Monday, Nov. 19, 1956
New Pop Singers
The ears of Manhattan night-livers were happily tuned last week to a pair of pretty girl singers. Caterina Valente had already gone far -- all the way from Germany to the Cotillion Room of the posh Hotel Pierre. Barbara Lea had only gone as far as the tiny downtown and downstairs Village Vanguard, but she was already breaking many of the customers' hearts twice nightly.
Modified Moorish. Songstress Valente first burst on the U.S. scene last winter with a brassy but strangely appealing version of Malaguena (Decca). Her high, uninhibited voice soared with the echoing strings, and the record became a hit (TIME, Feb. 7, 1955). Unfortunately, her only U.S. appearance at the time was a single shot on TV, and few admirers were able to find out just why the girl with an Italian name should be singing a Spanish song in German.

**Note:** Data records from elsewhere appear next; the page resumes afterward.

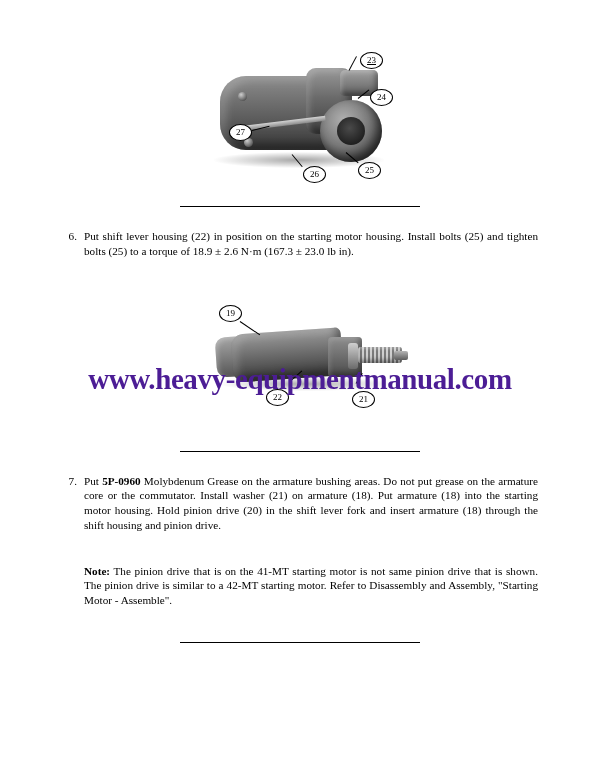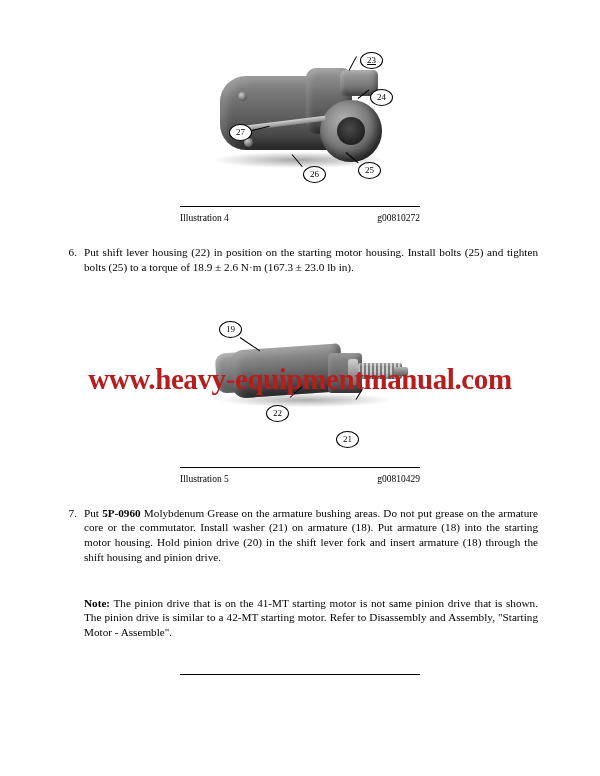--- a/index.html
+++ b/index.html
@@ -295,10 +295,6 @@
       <div class="callout" style="left:49px; top:84px;">27</div>
     </div>
     <div class="figure-rule"></div>
-    <div class="figure-caption">
-      <span class="left">Illustration 4</span>
-      <span class="right">g00810272</span>
-    </div>
   </div>
 
   <div class="step">

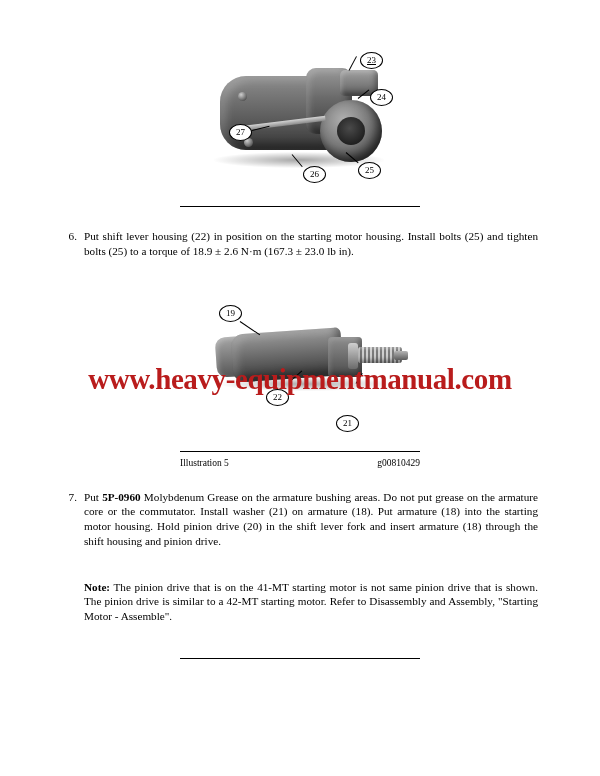--- a/index.html
+++ b/index.html
@@ -88,7 +88,7 @@
     font-family: "Liberation Serif", serif;
     font-size: 29px;
     font-weight: bold;
-    color: #b91c1c;
+    color: #4c1d95;
     letter-spacing: -0.4px;
     white-space: nowrap;
     pointer-events: none;

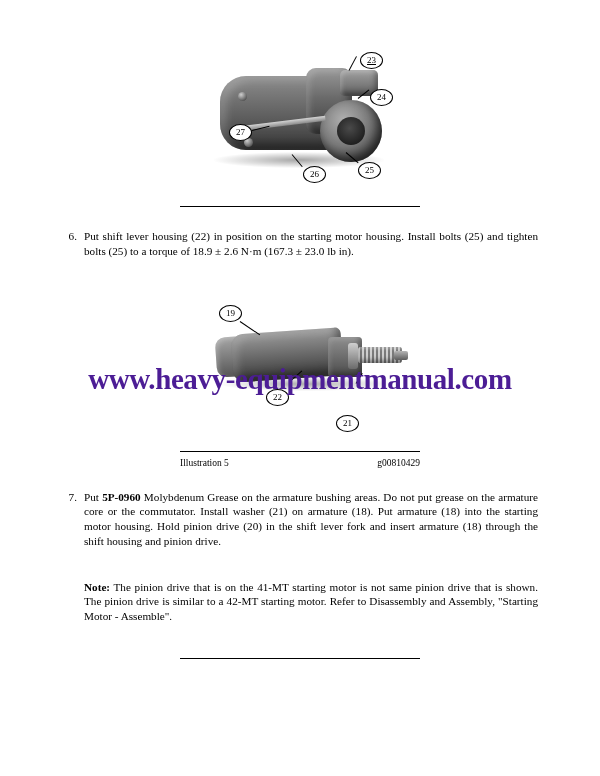--- a/index.html
+++ b/index.html
@@ -318,7 +318,7 @@
 
       <div class="callout" style="left:39px; top:20px;">19</div>
       <div class="callout" style="left:86px; top:104px;">22</div>
-      <div class="callout" style="left:156px; top:106px;margin-top:24px;">21</div>
+      <div class="callout" style="left:172px; top:106px;">21</div>
     </div>
     <div class="figure-rule"></div>
     <div class="figure-caption">

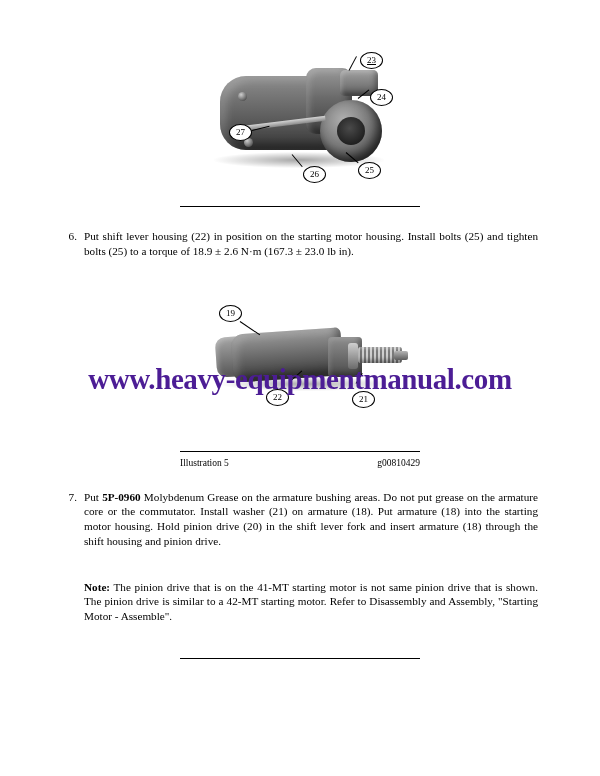--- a/index.html
+++ b/index.html
@@ -321,10 +321,6 @@
       <div class="callout" style="left:172px; top:106px;">21</div>
     </div>
     <div class="figure-rule"></div>
-    <div class="figure-caption">
-      <span class="left">Illustration 5</span>
-      <span class="right">g00810429</span>
-    </div>
   </div>
 
   <div class="step">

Now, lean and attractive, and sporting a yard-long pony tail, she explains something of herself as she entertains her audience. She stems from a long line of show people, went on the road with her Italian-comedienne mother as a dancer at the age of five. Caterina is the youngest of four children, was born in Paris where the family now makes its comfortable home. There, after World War II, Caterina began to exploit her pretty voice, learned the American jazz style from recordings by Louis Armstrong, Ethel Waters and Billie Holiday. By 1952, Caterina had married a German juggler named Eric van Aro, now lives in West Germany as a popular recording artist and movie actress. Her singing style has settled into a kind of modified Moorish that can develop into a frightening, savage howl or sink into a sweet whisper. Last week she occasionally accompanied herself expertly on a guitar, playing some poignant harmonies that freshened the overfamiliar Latin tunes.
Hers is a carnival kind of talent, not naturally adapted to the chic mannerisms, the sexy wiggles or the whining American vocal inflections that she often attempts, but a pleasant one nevertheless.
Modified Wellesley. Songstress Lea (from Leacock) is bedeviled by the fact that her singing reminds people of Lovelorn Jazz Singer Lee Wiley--a matter of pleasure to others and pride to herself, but bothersome nonetheless. She stands quietly before her audience, looking sweet-faced as the college girl she recently was, smiling a slow, shy smile. Her singing voice is satisfyingly low, delightfully sandy, bewitchingly intimate, and her vocal style is almost like speaking, conveying a rare sense of lucidity and conviction. She sings many--too many--unfamiliar numbers, e.g., You Irritate Me So, This Is Where Love Walked In, Honey in the Honeycomb, as well as more recognizable show tunes and the kind of attractive oldies that always seem to avoid being predictable.
Barbara's Detroit parents jokingly decided she was going to be a blues singer when she was four, although she preferred to think of herself as a future coloratura ("I didn't even know what the word meant"). By the time she heard her first jazz singing, Billie Holiday's Fine and Mellow, she was a self-conscious teenager and could barely bring herself to stand up in front of a summer-resort band. The next year she decided to go to Wellesley in the mistaken belief that Wellesley had a course in automobile mechanics ("I have a knack for scientific things"), then found herself spending most of her time with a Harvard undergraduate outfit known as the Crimson Stompers.
"If anybody knew how rough it was going to be," she says ruefully, "nobody would go into show business." She worked in a real-estate office, moved to New York, took "gesture lessons," and picked up stray singing jobs. Eventually, she recorded a single for Cadillac, an LP (A Woman in Love) for Riverside, has another (Barbara Lea) upcoming for Prestige. Her musical ambition, which she is well on the way to achieving, is to sound like "a nice, warm person--just someone you would like to know."